I went after Logan with a determination I shouldn't have had. Despite everything that had happened to me, all of the people I had touched, Logan was still the only one who'd touched me. He'd been the only one to voluntarily do that. And I craved it.

He ran at first, when he saw what my intentions were. He was sitting around watching television when I sat next to him. Smiling, he said, "Hi, kid." I responded in kind. I sat there for an eternity until I finally worked up the courage to gingerly place a hand on his thigh. Jerking a little, he looked up, smile gone. When I moved my hand up, he angrily got off the couch and left.

Next time I saw him was in the Danger Room. He was running a fight simulation. I entered the room to see him sweating, grunting, working his frustrations out on mechanized versions of Sabretooth and Toad. I watched him until the simulation was over and then I walked over to him and asked, "You're not afraid of me, are you Logan?"

He was, but not in the way I thought. He looked me up and down and said, "You're in the Danger Room, Rogue. Did you come looking for a fight?" I hadn't thought of that, but I accepted his sparring proposal. It'd been a while since I'd last been in a real close, physical fight but I was strong. Stronger than him, thanks to Carol. We fought. I took his punches and he took mine and it wasn't over until we were both exhausted.

When it was over, we showered and dressed and met up again in his room. We lay together on his bed and talked about nothing in particular until he asked, "What is it you want, Marie?"

I hadn't heard that name in six years and I barely recognized it. I understood why he was using it, though. He wanted me to be honest. He knew what I wanted, but he wanted me to say it. "I want you to touch me," I replied.

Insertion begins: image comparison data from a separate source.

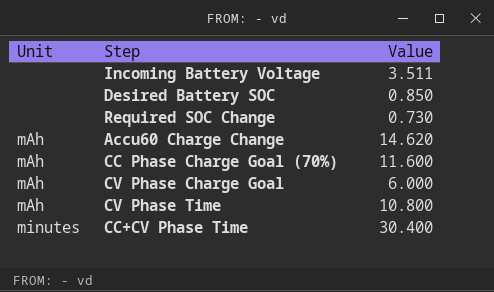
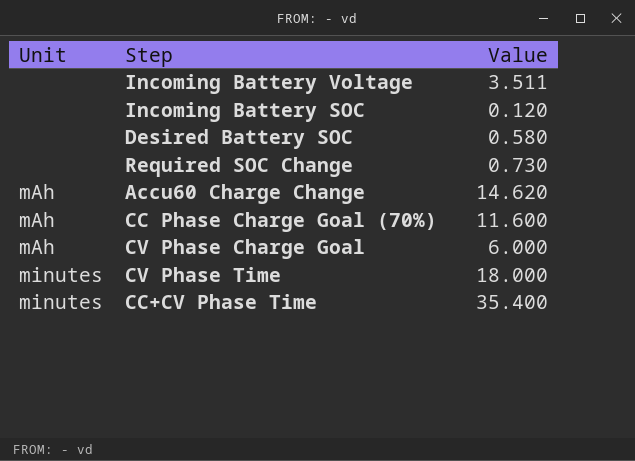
row Incoming Battery SOC: none -> none | 0.120
Desired Battery SOC | Value: 0.850 -> 0.580
CV Phase Time | Unit: mAh -> minutes
CV Phase Time | Value: 10.800 -> 18.000
CC+CV Phase Time | Value: 30.400 -> 35.400

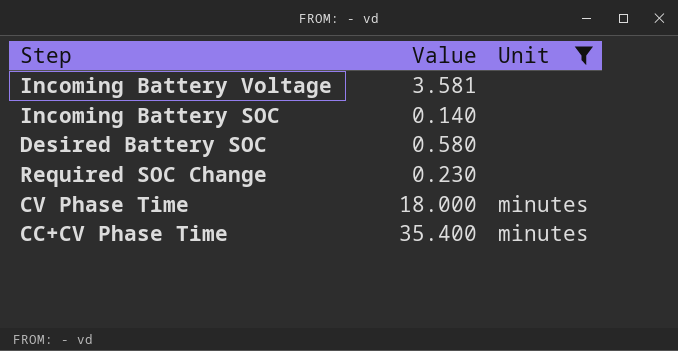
filter: none -> Unit != mAh
column Unit | position: 1 -> 3
Incoming Battery Voltage | Value: 3.511 -> 3.581
Incoming Battery SOC | Value: 0.120 -> 0.140
Required SOC Change | Value: 0.730 -> 0.230

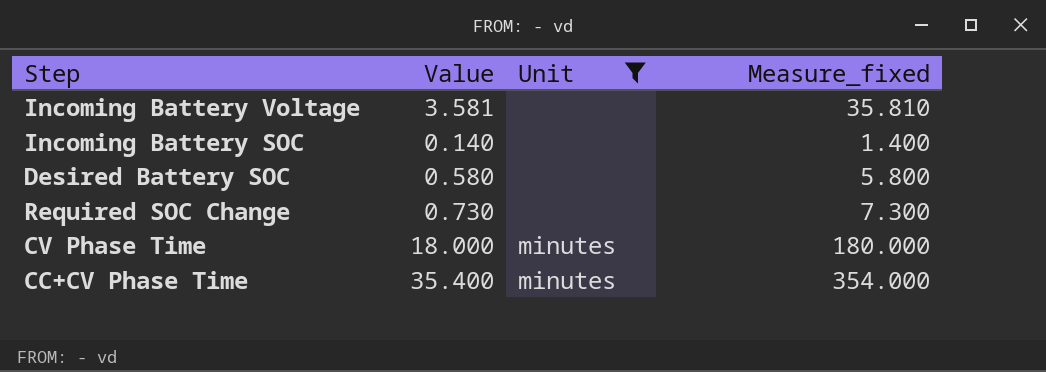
column Measure_fixed | formula: none -> [Value] * 10
Required SOC Change | Value: 0.230 -> 0.730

It was as honest a statement as I have ever made.

He covered his face with his hands. I could see him thinking. When he removed his hands, his eyes were shining brightly. He turned to me, pulled my body up over his, and put his mouth on my breast.

It was just like I remembered. His touch. It was inflammatory. His mouth was hungry on my breast, his hands were digging into my backside, and all I could think was that I hoped he would leave bruises. I wanted a reminder.

I touched him, too. I can remember the feel of his stomach under my gloved hands. The repeated tensing of muscles. I remember moving them down, my hands, touching him and making him grow still, very still. He stopped all movement when my hands reached down for him. Mostly, I remember the look in his face: his eyes clenched shut, his mouth half open and gasping for air.

We touched and touched each other until we both came, breathing each other's names. Rolling into a half-sitting position, Logan looked at me and said, "I'm going to kiss you now, Marie."

I should have said no. I should have pushed him away, like I knew I could, and run from the room. Instead, I just lay there and let him. It was slight, and the rush came too quickly, but I loved it. I loved him for doing it. And even when he fell back, unconscious, onto the bed, I wouldn't have changed it.

He left a week later. He didn't say a word, he usually didn't. He just left. I found a note on my nightstand and I knew it was his writing. I almost didn't read it. I almost tossed it because I was afraid of what it might say. I read it anyway.

Dear Marie,

This is as corny as I'm going to get, kid, because you know I'm no good at good-byes. I just thought I'd let you know I'm leaving for a while. Don't know how long. Take care of yourself.

Logan


That was it. No mention of anything. Maybe it's for the best.

Random. That's what mutation is. It affects one in. I really don't want to think about it. If I think about the odds. If I let myself grasp the idea that one single random act of the universe could lead me to being alone and hated, untouched and pitied. I think I'd explode.

I'm twenty-five years old and I've touched three people voluntarily since I found out about my mutation. I don't think I'll be touching any more.